Work required: Say only how many lines in the entries below contain the word "install".

Data shown:
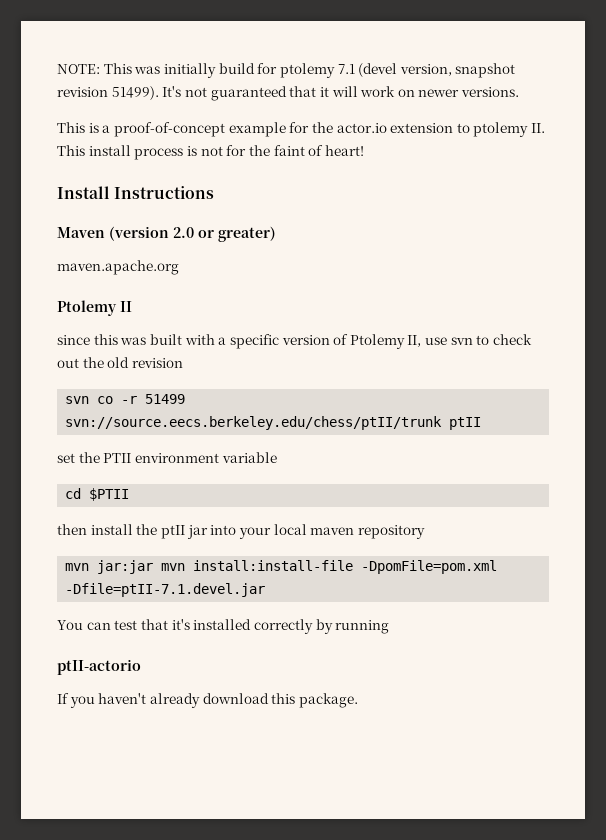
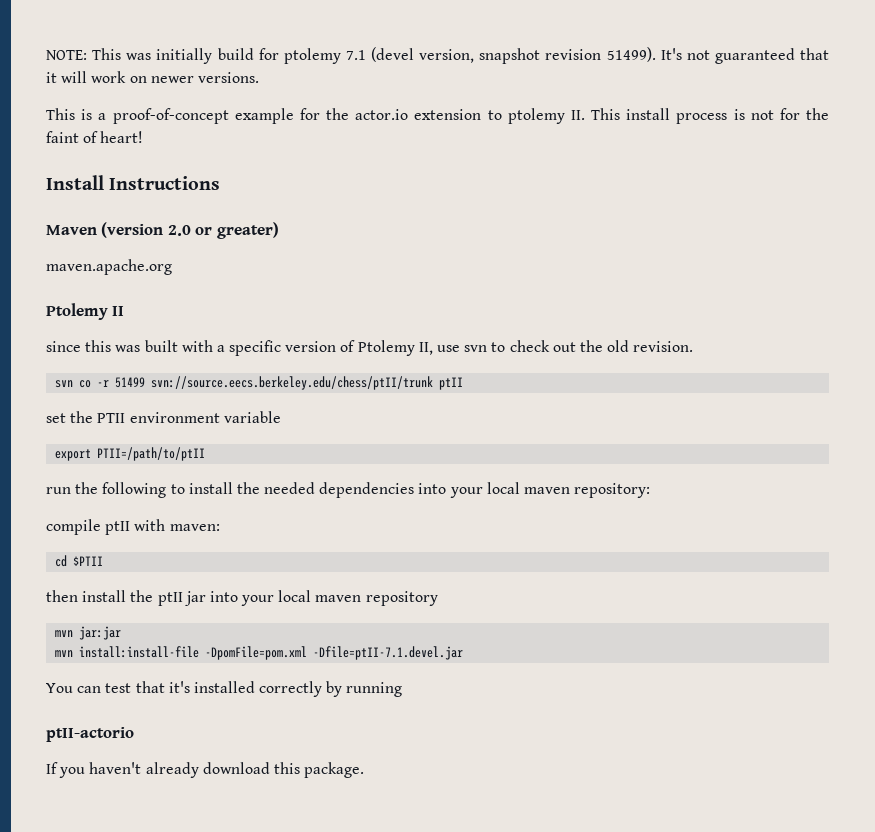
- since this was built with a specific version of Ptolemy II, use svn to check out the old revision
+ since this was built with a specific version of Ptolemy II, use svn to check out the old revision.
+ export PTII=/path/to/ptII
+ run the following to install the needed dependencies into your local maven repository:
+ compile ptII with maven:
- mvn jar:jar mvn install:install-file -DpomFile=pom.xml -Dfile=ptII-7.1.devel.jar
+ mvn jar:jar
+ mvn install:install-file -DpomFile=pom.xml -Dfile=ptII-7.1.devel.jar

Solution to this problem: 3